— Content revision data —
———

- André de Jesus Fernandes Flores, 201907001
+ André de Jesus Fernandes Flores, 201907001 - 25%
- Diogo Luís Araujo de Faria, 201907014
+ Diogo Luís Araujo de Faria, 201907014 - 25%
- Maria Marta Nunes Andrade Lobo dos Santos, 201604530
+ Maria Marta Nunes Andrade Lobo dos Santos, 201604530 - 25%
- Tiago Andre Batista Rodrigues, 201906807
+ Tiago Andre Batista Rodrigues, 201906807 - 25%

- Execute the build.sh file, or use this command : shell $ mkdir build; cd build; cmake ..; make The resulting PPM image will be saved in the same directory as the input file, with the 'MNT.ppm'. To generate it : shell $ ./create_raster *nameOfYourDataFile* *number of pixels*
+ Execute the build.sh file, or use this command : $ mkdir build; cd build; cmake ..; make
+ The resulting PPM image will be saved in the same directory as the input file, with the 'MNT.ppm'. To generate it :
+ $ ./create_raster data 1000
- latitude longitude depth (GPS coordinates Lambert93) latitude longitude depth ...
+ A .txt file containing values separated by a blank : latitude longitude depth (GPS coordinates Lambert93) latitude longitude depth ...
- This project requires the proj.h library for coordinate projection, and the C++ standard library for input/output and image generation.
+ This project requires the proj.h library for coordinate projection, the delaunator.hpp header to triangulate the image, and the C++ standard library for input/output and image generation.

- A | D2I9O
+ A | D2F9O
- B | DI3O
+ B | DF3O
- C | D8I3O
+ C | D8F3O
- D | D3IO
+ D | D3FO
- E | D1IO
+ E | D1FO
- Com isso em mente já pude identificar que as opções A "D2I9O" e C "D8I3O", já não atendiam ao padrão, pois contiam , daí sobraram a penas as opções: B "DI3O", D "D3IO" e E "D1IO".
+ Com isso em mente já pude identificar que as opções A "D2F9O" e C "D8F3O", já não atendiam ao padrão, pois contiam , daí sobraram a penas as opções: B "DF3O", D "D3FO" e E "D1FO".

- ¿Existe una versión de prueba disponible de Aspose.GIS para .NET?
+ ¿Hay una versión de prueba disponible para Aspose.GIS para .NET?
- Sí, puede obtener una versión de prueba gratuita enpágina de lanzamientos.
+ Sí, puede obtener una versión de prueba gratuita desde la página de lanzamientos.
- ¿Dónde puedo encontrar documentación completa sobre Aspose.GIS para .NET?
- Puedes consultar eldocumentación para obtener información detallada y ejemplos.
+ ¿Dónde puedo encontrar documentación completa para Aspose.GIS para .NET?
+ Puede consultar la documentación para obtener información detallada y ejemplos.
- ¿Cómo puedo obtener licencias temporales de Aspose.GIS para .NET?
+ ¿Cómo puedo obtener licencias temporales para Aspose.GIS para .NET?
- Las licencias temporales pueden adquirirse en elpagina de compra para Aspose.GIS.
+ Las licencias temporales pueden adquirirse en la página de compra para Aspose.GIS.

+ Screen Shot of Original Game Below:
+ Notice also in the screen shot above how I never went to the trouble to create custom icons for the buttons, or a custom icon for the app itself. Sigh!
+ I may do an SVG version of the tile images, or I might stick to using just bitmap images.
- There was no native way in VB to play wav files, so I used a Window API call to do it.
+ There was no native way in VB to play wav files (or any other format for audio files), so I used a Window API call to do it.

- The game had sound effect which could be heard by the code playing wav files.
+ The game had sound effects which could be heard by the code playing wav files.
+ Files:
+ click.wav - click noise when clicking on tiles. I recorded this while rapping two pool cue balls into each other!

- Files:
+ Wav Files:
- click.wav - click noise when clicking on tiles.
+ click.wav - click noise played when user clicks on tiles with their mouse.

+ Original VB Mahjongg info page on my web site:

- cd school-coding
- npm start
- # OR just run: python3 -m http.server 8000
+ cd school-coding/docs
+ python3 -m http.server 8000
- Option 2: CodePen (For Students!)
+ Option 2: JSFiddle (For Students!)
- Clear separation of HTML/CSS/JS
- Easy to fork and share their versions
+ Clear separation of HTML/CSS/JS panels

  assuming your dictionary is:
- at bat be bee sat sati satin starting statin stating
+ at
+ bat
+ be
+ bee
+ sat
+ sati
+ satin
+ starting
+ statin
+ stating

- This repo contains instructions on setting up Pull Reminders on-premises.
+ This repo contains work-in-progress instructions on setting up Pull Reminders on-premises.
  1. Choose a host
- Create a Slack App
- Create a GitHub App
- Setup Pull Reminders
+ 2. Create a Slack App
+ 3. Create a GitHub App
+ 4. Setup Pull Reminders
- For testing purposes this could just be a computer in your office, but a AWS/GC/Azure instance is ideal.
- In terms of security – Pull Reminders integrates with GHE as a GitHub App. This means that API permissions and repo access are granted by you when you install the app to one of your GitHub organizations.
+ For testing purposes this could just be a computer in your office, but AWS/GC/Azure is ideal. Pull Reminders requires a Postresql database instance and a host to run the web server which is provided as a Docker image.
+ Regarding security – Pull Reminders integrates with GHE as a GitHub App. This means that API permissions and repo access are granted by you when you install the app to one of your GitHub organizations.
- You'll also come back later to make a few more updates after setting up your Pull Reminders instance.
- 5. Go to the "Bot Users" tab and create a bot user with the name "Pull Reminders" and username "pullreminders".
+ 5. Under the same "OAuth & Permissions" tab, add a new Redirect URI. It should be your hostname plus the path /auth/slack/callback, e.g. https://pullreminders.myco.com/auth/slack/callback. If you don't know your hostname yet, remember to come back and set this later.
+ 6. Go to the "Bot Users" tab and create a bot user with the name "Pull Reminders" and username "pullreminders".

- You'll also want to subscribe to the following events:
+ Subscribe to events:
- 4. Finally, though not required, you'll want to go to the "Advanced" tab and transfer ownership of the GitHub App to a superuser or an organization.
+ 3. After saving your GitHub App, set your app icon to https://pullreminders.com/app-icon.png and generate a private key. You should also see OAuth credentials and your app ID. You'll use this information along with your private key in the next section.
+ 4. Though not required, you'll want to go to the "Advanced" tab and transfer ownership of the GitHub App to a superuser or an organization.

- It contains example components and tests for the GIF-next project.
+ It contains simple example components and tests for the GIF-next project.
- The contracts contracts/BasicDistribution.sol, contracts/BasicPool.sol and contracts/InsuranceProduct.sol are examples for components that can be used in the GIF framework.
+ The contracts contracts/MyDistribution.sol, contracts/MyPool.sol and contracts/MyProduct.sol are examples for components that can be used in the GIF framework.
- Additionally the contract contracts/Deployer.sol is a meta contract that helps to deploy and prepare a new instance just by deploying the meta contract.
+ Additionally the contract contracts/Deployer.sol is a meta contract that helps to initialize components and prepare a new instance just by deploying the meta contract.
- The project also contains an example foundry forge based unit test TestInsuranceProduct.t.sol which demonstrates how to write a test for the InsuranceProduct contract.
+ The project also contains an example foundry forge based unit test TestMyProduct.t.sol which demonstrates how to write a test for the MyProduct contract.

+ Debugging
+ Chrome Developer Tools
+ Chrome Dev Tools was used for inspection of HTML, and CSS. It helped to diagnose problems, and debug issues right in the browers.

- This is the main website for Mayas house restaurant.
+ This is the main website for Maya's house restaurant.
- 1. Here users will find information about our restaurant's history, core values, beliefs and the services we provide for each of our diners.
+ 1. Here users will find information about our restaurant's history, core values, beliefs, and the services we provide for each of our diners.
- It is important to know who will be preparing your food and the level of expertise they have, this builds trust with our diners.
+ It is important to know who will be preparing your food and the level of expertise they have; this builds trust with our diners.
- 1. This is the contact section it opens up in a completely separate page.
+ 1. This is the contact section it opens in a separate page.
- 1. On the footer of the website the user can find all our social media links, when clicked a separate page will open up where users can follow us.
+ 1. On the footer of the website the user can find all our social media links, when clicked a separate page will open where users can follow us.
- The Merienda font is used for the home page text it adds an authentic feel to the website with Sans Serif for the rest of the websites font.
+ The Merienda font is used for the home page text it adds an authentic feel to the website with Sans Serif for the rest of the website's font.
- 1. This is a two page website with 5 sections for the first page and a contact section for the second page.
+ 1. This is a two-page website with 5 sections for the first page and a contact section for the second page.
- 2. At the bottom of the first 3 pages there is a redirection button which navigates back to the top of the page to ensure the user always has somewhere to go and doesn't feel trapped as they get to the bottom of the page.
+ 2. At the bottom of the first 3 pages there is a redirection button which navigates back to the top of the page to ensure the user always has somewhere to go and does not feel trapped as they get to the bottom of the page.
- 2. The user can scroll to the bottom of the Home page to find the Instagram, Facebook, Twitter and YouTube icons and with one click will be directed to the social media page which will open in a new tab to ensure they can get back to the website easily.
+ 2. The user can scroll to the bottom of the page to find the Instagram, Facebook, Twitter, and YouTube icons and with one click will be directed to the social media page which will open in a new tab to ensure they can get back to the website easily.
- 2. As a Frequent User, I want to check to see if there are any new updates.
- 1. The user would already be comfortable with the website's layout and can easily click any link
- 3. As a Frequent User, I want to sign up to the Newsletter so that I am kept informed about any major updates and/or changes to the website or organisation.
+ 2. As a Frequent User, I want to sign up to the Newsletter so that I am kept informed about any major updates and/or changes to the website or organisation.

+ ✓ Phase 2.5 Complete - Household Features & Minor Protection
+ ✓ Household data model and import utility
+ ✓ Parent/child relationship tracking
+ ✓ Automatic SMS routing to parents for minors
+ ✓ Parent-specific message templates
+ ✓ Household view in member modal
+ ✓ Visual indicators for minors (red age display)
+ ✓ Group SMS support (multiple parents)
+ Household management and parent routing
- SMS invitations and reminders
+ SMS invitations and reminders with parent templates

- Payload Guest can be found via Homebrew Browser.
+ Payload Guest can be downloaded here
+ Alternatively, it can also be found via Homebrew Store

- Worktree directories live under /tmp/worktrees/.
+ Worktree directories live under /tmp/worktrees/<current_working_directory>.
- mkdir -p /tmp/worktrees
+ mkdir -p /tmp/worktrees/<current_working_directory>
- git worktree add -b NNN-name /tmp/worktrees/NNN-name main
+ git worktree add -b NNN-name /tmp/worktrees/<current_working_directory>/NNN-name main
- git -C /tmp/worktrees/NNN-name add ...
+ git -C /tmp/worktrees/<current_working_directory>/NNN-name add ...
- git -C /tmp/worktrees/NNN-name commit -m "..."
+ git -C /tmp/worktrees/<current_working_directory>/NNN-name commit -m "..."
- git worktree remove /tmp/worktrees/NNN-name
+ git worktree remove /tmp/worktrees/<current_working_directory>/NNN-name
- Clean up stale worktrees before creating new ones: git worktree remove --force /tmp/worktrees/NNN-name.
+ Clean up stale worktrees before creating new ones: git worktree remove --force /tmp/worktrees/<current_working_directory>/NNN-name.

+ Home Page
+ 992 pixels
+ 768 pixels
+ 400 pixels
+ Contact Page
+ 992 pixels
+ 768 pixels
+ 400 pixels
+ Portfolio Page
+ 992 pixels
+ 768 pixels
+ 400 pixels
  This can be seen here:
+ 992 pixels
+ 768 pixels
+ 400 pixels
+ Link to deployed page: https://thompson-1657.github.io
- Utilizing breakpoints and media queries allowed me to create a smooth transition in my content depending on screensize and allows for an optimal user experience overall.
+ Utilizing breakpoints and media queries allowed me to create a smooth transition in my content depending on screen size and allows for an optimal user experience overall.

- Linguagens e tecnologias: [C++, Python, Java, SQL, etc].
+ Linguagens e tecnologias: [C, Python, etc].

———

Search the data and copy each line containing "Dónde".

— RESPONSE BOX —
- ¿Dónde puedo encontrar documentación completa sobre Aspose.GIS para .NET?
+ ¿Dónde puedo encontrar documentación completa para Aspose.GIS para .NET?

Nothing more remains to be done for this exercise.